**Goal of the exercise**
All of the entries must be reproduced exactly, with no images carried over.
***
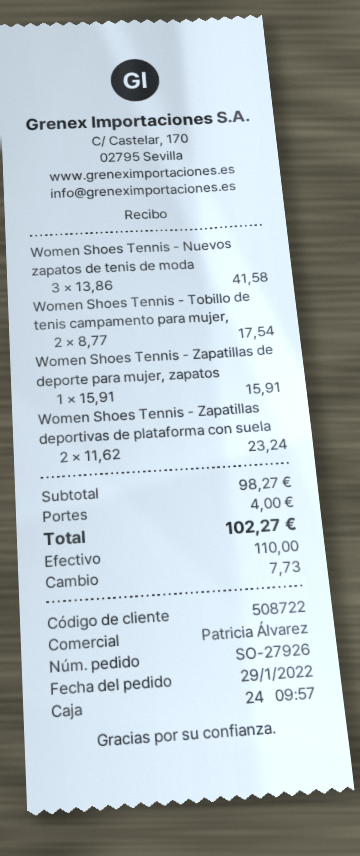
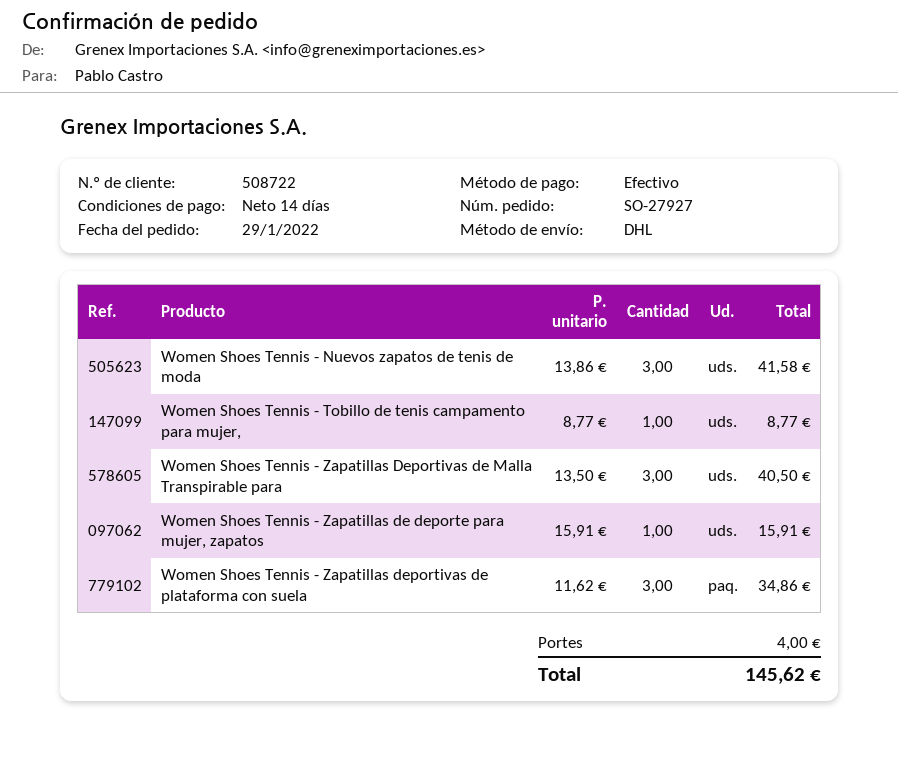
order number: SO-27926 -> SO-27927
Women Shoes Tennis - Tobillo de tenis campamento para mujer,: 2 x 8.77 = 17.54 -> 1 x 8.77 = 8.77
Women Shoes Tennis - Zapatillas deportivas de plataforma con suela: 2 x 11.62 = 23.24 -> 3 x 11.62 = 34.86
Women Shoes Tennis - Zapatillas Deportivas de Malla Transpirable para: none -> 3 x 13.50 = 40.50
total: 102.27 -> 145.62

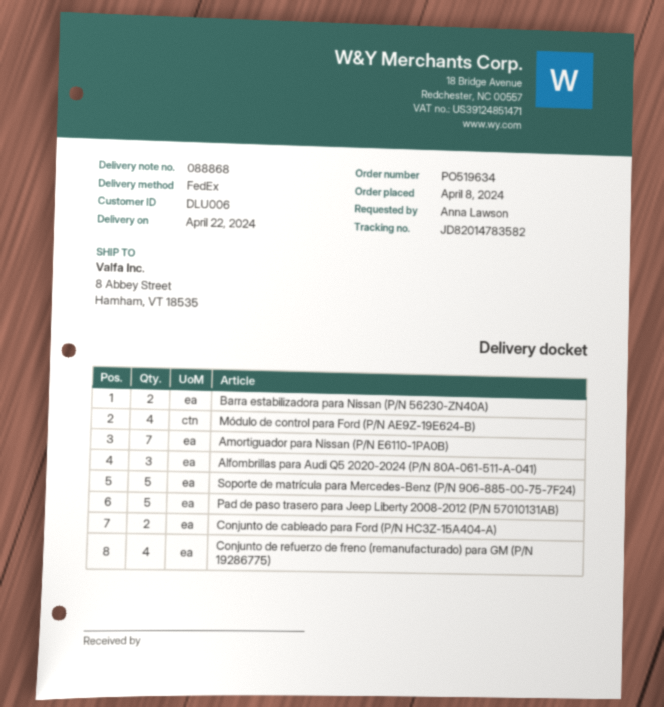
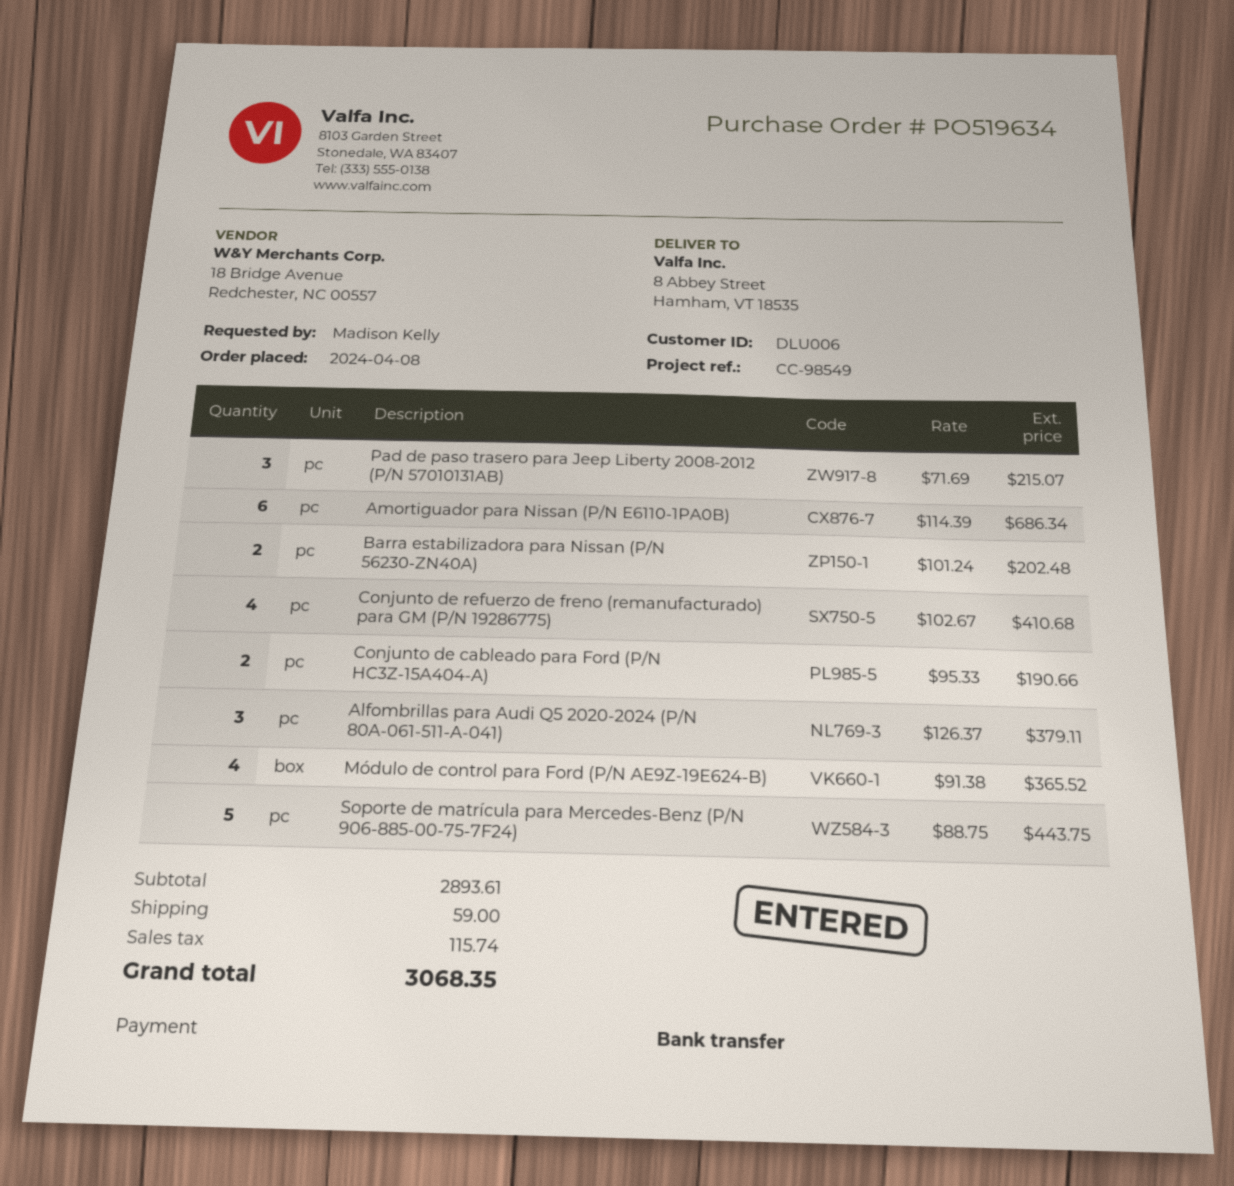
ordered by: Anna Lawson -> Madison Kelly
Amortiguador para Nissan (P/N E6110-1PA0B): 7 -> 6
Pad de paso trasero para Jeep Liberty 2008-2012 (P/N 57010131AB): 5 -> 3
***
**Solution for this problem**
order number: SO-27926 -> SO-27927
Women Shoes Tennis - Tobillo de tenis campamento para mujer,: 2 x 8.77 = 17.54 -> 1 x 8.77 = 8.77
Women Shoes Tennis - Zapatillas deportivas de plataforma con suela: 2 x 11.62 = 23.24 -> 3 x 11.62 = 34.86
Women Shoes Tennis - Zapatillas Deportivas de Malla Transpirable para: none -> 3 x 13.50 = 40.50
total: 102.27 -> 145.62

ordered by: Anna Lawson -> Madison Kelly
Amortiguador para Nissan (P/N E6110-1PA0B): 7 -> 6
Pad de paso trasero para Jeep Liberty 2008-2012 (P/N 57010131AB): 5 -> 3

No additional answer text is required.